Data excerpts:
- Opening Delimiter -

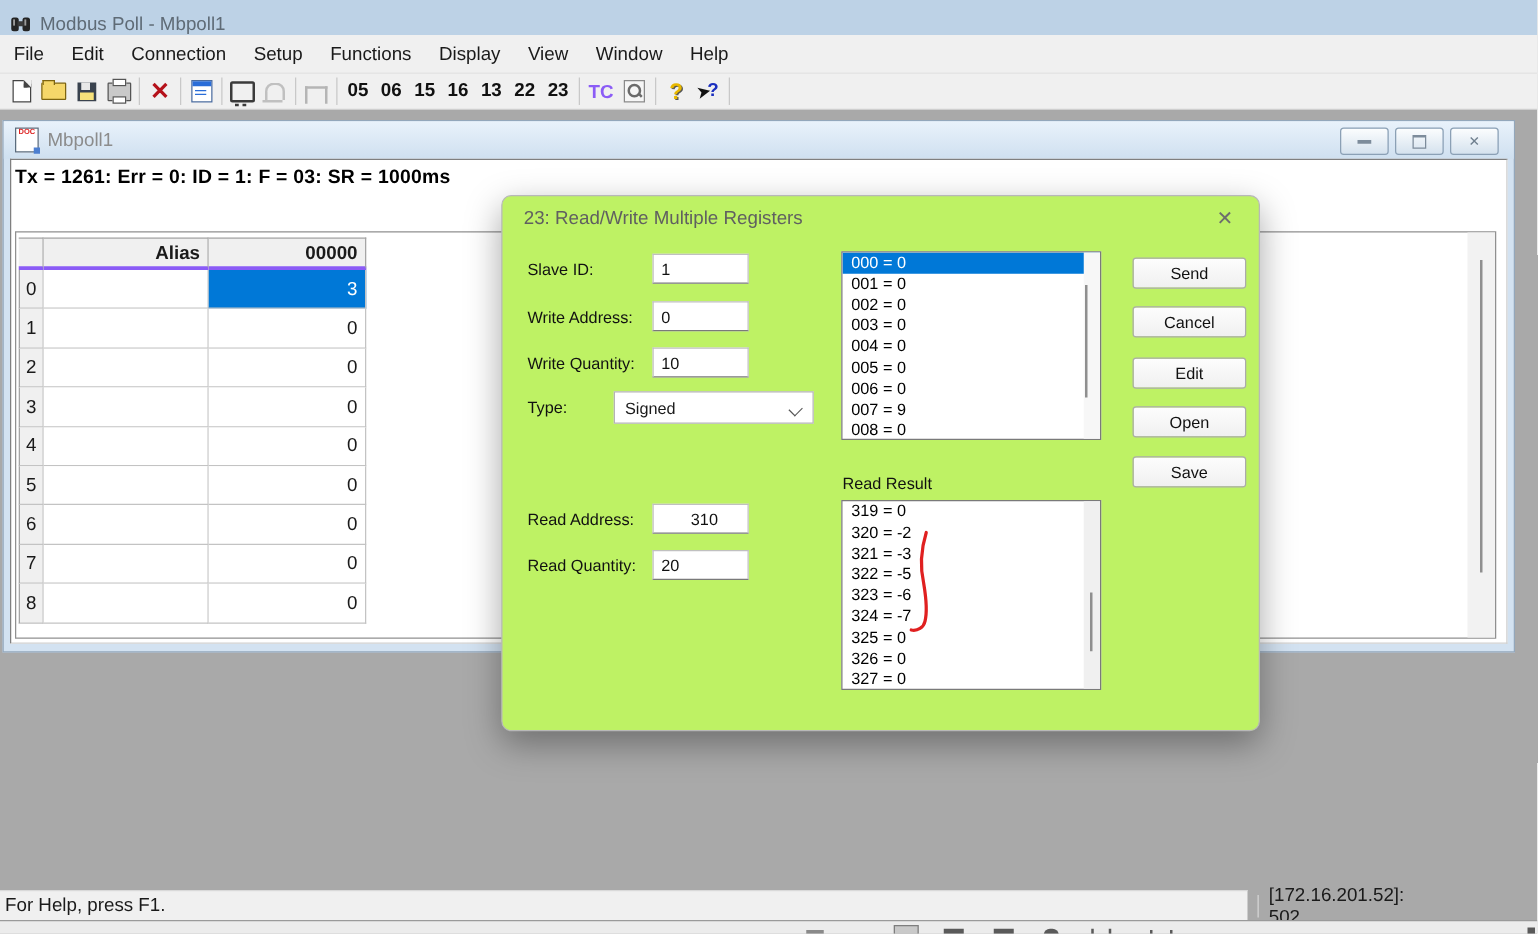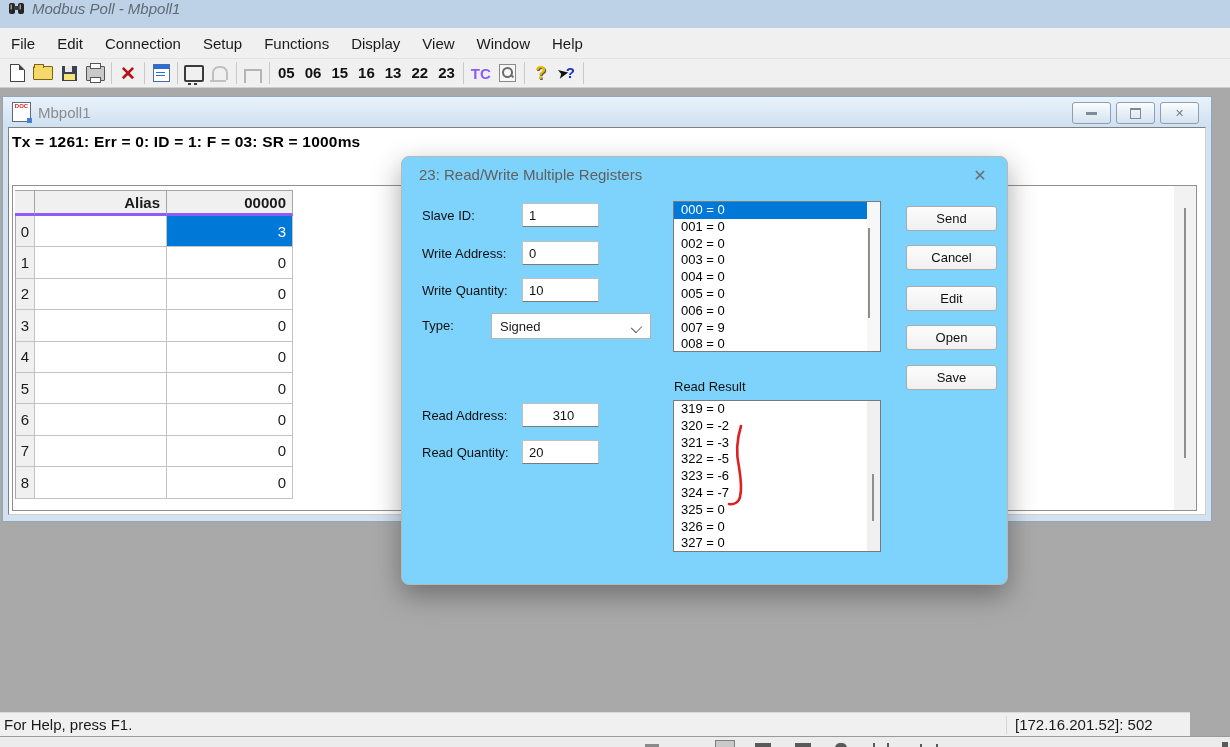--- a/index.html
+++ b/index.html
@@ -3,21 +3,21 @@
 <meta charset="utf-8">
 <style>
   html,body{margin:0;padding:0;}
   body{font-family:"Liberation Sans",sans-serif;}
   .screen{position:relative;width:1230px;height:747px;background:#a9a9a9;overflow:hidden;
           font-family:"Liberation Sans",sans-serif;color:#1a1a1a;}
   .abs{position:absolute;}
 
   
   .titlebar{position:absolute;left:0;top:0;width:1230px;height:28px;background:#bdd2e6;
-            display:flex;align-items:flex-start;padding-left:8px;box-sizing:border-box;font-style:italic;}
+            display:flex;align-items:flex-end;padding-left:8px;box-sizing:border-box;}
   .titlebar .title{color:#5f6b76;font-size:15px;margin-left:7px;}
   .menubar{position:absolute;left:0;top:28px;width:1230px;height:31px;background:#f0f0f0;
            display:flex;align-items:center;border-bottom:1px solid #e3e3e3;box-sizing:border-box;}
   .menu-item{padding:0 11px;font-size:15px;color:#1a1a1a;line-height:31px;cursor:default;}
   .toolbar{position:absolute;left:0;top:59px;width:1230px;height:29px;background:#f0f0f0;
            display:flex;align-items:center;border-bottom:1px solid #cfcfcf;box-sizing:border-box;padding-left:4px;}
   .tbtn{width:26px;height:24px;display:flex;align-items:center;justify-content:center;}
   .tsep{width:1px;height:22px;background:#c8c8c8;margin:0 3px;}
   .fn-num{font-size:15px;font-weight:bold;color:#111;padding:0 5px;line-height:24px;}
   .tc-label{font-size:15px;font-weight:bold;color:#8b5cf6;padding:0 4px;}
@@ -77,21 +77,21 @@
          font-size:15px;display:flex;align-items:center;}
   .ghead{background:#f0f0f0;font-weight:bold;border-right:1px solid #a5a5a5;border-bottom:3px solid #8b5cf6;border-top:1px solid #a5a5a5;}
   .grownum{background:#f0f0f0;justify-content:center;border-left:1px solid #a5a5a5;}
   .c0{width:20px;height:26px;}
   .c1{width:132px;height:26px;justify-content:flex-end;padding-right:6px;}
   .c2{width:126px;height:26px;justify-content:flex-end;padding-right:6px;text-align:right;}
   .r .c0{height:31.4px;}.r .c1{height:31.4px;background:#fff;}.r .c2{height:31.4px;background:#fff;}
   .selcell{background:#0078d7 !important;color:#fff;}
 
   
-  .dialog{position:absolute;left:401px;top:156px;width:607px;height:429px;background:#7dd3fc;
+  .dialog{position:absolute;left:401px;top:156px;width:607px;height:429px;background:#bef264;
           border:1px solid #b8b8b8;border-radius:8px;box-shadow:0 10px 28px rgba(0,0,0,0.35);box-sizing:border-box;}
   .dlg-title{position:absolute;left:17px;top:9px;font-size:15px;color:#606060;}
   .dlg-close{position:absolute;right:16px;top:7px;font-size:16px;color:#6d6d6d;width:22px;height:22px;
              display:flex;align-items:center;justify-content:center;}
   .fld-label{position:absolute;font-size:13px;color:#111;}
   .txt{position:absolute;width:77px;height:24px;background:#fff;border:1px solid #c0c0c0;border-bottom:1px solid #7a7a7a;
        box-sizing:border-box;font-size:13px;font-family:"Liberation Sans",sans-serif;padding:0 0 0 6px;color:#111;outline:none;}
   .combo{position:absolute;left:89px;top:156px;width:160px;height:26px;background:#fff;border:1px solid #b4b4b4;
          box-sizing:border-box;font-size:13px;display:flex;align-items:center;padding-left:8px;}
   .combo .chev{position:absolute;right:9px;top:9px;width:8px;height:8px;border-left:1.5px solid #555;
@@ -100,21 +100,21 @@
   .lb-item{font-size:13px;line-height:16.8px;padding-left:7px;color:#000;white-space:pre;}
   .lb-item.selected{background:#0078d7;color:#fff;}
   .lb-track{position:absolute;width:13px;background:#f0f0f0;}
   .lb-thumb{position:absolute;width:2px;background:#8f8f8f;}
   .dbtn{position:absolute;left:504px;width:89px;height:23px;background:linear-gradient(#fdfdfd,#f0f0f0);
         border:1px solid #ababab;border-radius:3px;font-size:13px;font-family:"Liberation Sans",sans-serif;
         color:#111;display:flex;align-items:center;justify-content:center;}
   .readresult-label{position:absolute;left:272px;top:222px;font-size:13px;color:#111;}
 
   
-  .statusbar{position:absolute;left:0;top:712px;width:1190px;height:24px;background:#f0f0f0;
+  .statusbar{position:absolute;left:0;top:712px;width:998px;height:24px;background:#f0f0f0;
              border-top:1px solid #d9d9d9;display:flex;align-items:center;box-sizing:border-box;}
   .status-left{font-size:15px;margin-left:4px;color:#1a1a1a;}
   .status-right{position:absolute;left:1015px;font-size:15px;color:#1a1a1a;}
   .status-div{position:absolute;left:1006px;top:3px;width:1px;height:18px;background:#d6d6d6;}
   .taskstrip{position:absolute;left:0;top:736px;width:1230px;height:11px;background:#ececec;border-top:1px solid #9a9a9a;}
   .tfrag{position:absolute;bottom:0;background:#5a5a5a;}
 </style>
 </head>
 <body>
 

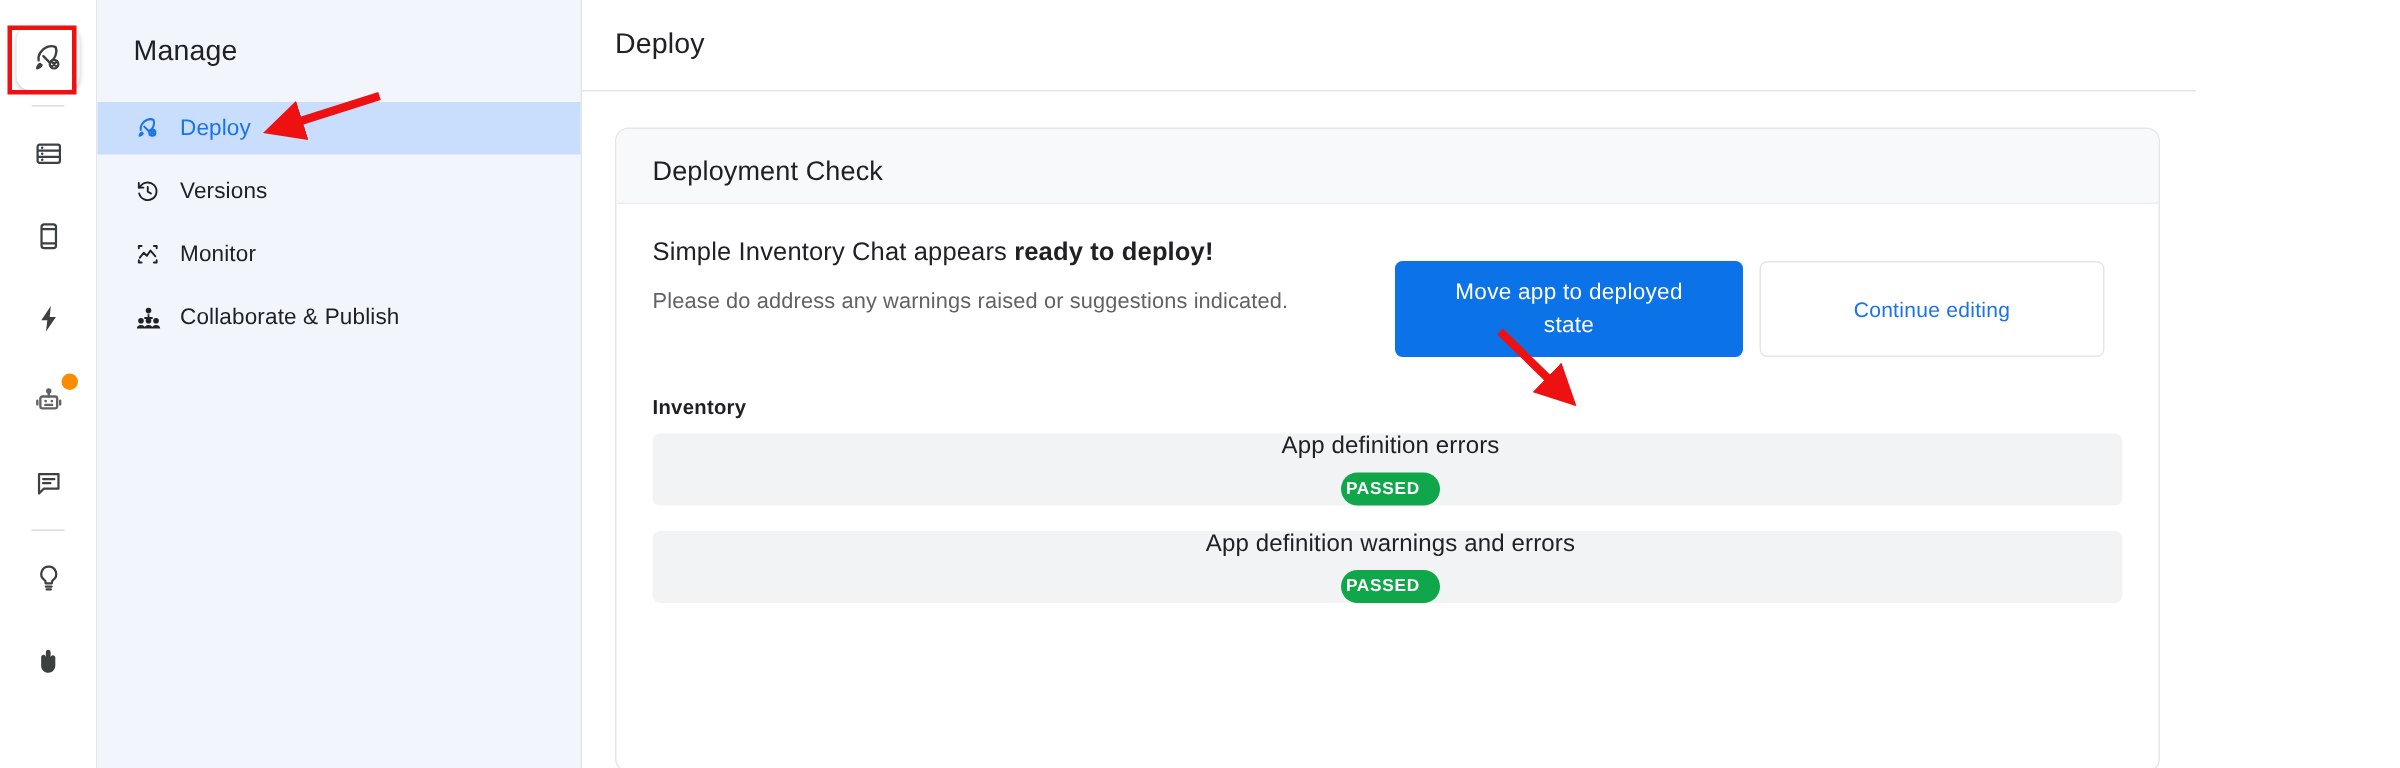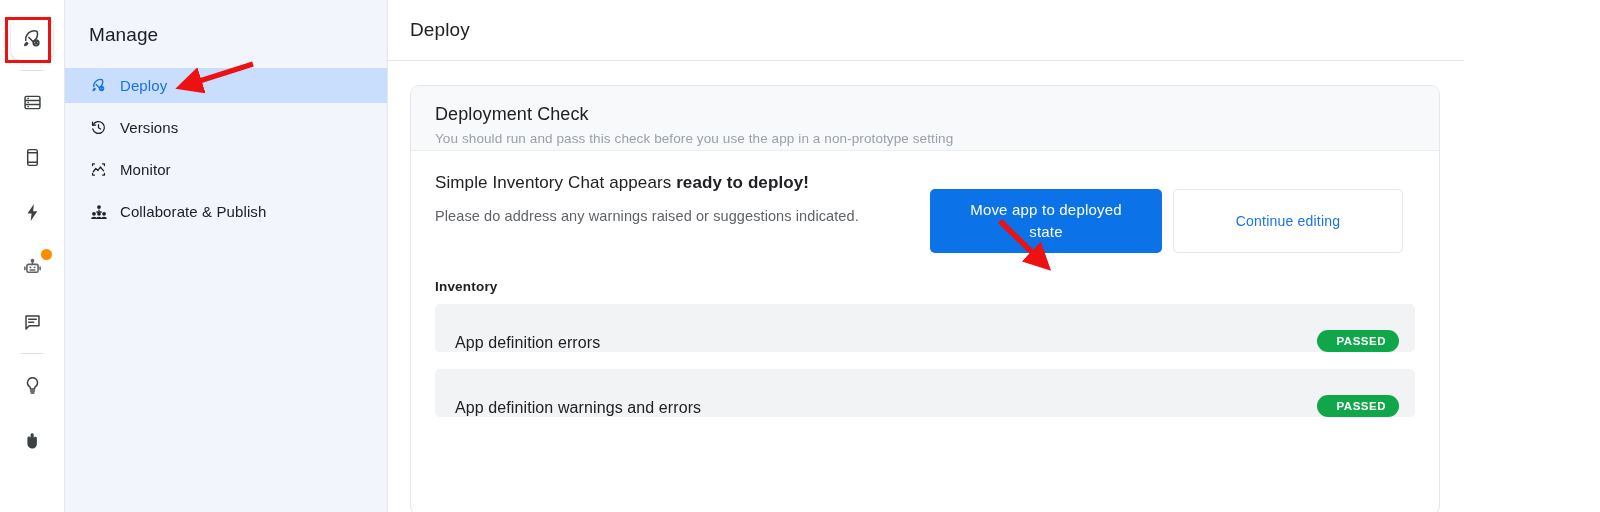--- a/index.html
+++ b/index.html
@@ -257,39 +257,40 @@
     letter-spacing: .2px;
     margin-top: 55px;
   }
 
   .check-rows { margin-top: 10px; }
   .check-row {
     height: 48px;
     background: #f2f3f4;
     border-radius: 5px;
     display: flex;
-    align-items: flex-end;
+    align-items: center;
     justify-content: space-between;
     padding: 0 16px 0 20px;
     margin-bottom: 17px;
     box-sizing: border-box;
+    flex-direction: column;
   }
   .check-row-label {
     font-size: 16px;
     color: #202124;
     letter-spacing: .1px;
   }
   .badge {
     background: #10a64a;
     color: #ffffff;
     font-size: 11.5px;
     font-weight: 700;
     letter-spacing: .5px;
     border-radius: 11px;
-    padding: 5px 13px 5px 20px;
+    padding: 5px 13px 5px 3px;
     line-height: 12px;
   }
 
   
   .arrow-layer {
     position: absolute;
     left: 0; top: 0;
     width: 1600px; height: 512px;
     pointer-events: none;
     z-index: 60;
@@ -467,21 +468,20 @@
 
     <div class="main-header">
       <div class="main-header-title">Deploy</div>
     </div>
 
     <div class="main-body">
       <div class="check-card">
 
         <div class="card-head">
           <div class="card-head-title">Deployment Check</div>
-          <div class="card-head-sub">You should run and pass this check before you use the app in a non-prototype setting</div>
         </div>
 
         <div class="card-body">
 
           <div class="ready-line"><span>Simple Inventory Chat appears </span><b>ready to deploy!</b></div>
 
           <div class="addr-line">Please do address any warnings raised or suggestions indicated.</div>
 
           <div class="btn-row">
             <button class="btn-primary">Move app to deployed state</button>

- Closing Delimiter -

Each line of the data above must be repeated exactly, images excluded.

**Response below:**
--- a/index.html
+++ b/index.html
@@ -3,21 +3,21 @@
 <meta charset="utf-8">
 <style>
   html,body{margin:0;padding:0;}
   body{font-family:"Liberation Sans",sans-serif;}
   .screen{position:relative;width:1230px;height:747px;background:#a9a9a9;overflow:hidden;
           font-family:"Liberation Sans",sans-serif;color:#1a1a1a;}
   .abs{position:absolute;}
 
   
   .titlebar{position:absolute;left:0;top:0;width:1230px;height:28px;background:#bdd2e6;
-            display:flex;align-items:flex-start;padding-left:8px;box-sizing:border-box;font-style:italic;}
+            display:flex;align-items:flex-end;padding-left:8px;box-sizing:border-box;}
   .titlebar .title{color:#5f6b76;font-size:15px;margin-left:7px;}
   .menubar{position:absolute;left:0;top:28px;width:1230px;height:31px;background:#f0f0f0;
            display:flex;align-items:center;border-bottom:1px solid #e3e3e3;box-sizing:border-box;}
   .menu-item{padding:0 11px;font-size:15px;color:#1a1a1a;line-height:31px;cursor:default;}
   .toolbar{position:absolute;left:0;top:59px;width:1230px;height:29px;background:#f0f0f0;
            display:flex;align-items:center;border-bottom:1px solid #cfcfcf;box-sizing:border-box;padding-left:4px;}
   .tbtn{width:26px;height:24px;display:flex;align-items:center;justify-content:center;}
   .tsep{width:1px;height:22px;background:#c8c8c8;margin:0 3px;}
   .fn-num{font-size:15px;font-weight:bold;color:#111;padding:0 5px;line-height:24px;}
   .tc-label{font-size:15px;font-weight:bold;color:#8b5cf6;padding:0 4px;}
@@ -77,21 +77,21 @@
          font-size:15px;display:flex;align-items:center;}
   .ghead{background:#f0f0f0;font-weight:bold;border-right:1px solid #a5a5a5;border-bottom:3px solid #8b5cf6;border-top:1px solid #a5a5a5;}
   .grownum{background:#f0f0f0;justify-content:center;border-left:1px solid #a5a5a5;}
   .c0{width:20px;height:26px;}
   .c1{width:132px;height:26px;justify-content:flex-end;padding-right:6px;}
   .c2{width:126px;height:26px;justify-content:flex-end;padding-right:6px;text-align:right;}
   .r .c0{height:31.4px;}.r .c1{height:31.4px;background:#fff;}.r .c2{height:31.4px;background:#fff;}
   .selcell{background:#0078d7 !important;color:#fff;}
 
   
-  .dialog{position:absolute;left:401px;top:156px;width:607px;height:429px;background:#7dd3fc;
+  .dialog{position:absolute;left:401px;top:156px;width:607px;height:429px;background:#bef264;
           border:1px solid #b8b8b8;border-radius:8px;box-shadow:0 10px 28px rgba(0,0,0,0.35);box-sizing:border-box;}
   .dlg-title{position:absolute;left:17px;top:9px;font-size:15px;color:#606060;}
   .dlg-close{position:absolute;right:16px;top:7px;font-size:16px;color:#6d6d6d;width:22px;height:22px;
              display:flex;align-items:center;justify-content:center;}
   .fld-label{position:absolute;font-size:13px;color:#111;}
   .txt{position:absolute;width:77px;height:24px;background:#fff;border:1px solid #c0c0c0;border-bottom:1px solid #7a7a7a;
        box-sizing:border-box;font-size:13px;font-family:"Liberation Sans",sans-serif;padding:0 0 0 6px;color:#111;outline:none;}
   .combo{position:absolute;left:89px;top:156px;width:160px;height:26px;background:#fff;border:1px solid #b4b4b4;
          box-sizing:border-box;font-size:13px;display:flex;align-items:center;padding-left:8px;}
   .combo .chev{position:absolute;right:9px;top:9px;width:8px;height:8px;border-left:1.5px solid #555;
@@ -100,21 +100,21 @@
   .lb-item{font-size:13px;line-height:16.8px;padding-left:7px;color:#000;white-space:pre;}
   .lb-item.selected{background:#0078d7;color:#fff;}
   .lb-track{position:absolute;width:13px;background:#f0f0f0;}
   .lb-thumb{position:absolute;width:2px;background:#8f8f8f;}
   .dbtn{position:absolute;left:504px;width:89px;height:23px;background:linear-gradient(#fdfdfd,#f0f0f0);
         border:1px solid #ababab;border-radius:3px;font-size:13px;font-family:"Liberation Sans",sans-serif;
         color:#111;display:flex;align-items:center;justify-content:center;}
   .readresult-label{position:absolute;left:272px;top:222px;font-size:13px;color:#111;}
 
   
-  .statusbar{position:absolute;left:0;top:712px;width:1190px;height:24px;background:#f0f0f0;
+  .statusbar{position:absolute;left:0;top:712px;width:998px;height:24px;background:#f0f0f0;
              border-top:1px solid #d9d9d9;display:flex;align-items:center;box-sizing:border-box;}
   .status-left{font-size:15px;margin-left:4px;color:#1a1a1a;}
   .status-right{position:absolute;left:1015px;font-size:15px;color:#1a1a1a;}
   .status-div{position:absolute;left:1006px;top:3px;width:1px;height:18px;background:#d6d6d6;}
   .taskstrip{position:absolute;left:0;top:736px;width:1230px;height:11px;background:#ececec;border-top:1px solid #9a9a9a;}
   .tfrag{position:absolute;bottom:0;background:#5a5a5a;}
 </style>
 </head>
 <body>
 

--- a/index.html
+++ b/index.html
@@ -257,39 +257,40 @@
     letter-spacing: .2px;
     margin-top: 55px;
   }
 
   .check-rows { margin-top: 10px; }
   .check-row {
     height: 48px;
     background: #f2f3f4;
     border-radius: 5px;
     display: flex;
-    align-items: flex-end;
+    align-items: center;
     justify-content: space-between;
     padding: 0 16px 0 20px;
     margin-bottom: 17px;
     box-sizing: border-box;
+    flex-direction: column;
   }
   .check-row-label {
     font-size: 16px;
     color: #202124;
     letter-spacing: .1px;
   }
   .badge {
     background: #10a64a;
     color: #ffffff;
     font-size: 11.5px;
     font-weight: 700;
     letter-spacing: .5px;
     border-radius: 11px;
-    padding: 5px 13px 5px 20px;
+    padding: 5px 13px 5px 3px;
     line-height: 12px;
   }
 
   
   .arrow-layer {
     position: absolute;
     left: 0; top: 0;
     width: 1600px; height: 512px;
     pointer-events: none;
     z-index: 60;
@@ -467,21 +468,20 @@
 
     <div class="main-header">
       <div class="main-header-title">Deploy</div>
     </div>
 
     <div class="main-body">
       <div class="check-card">
 
         <div class="card-head">
           <div class="card-head-title">Deployment Check</div>
-          <div class="card-head-sub">You should run and pass this check before you use the app in a non-prototype setting</div>
         </div>
 
         <div class="card-body">
 
           <div class="ready-line"><span>Simple Inventory Chat appears </span><b>ready to deploy!</b></div>
 
           <div class="addr-line">Please do address any warnings raised or suggestions indicated.</div>
 
           <div class="btn-row">
             <button class="btn-primary">Move app to deployed state</button>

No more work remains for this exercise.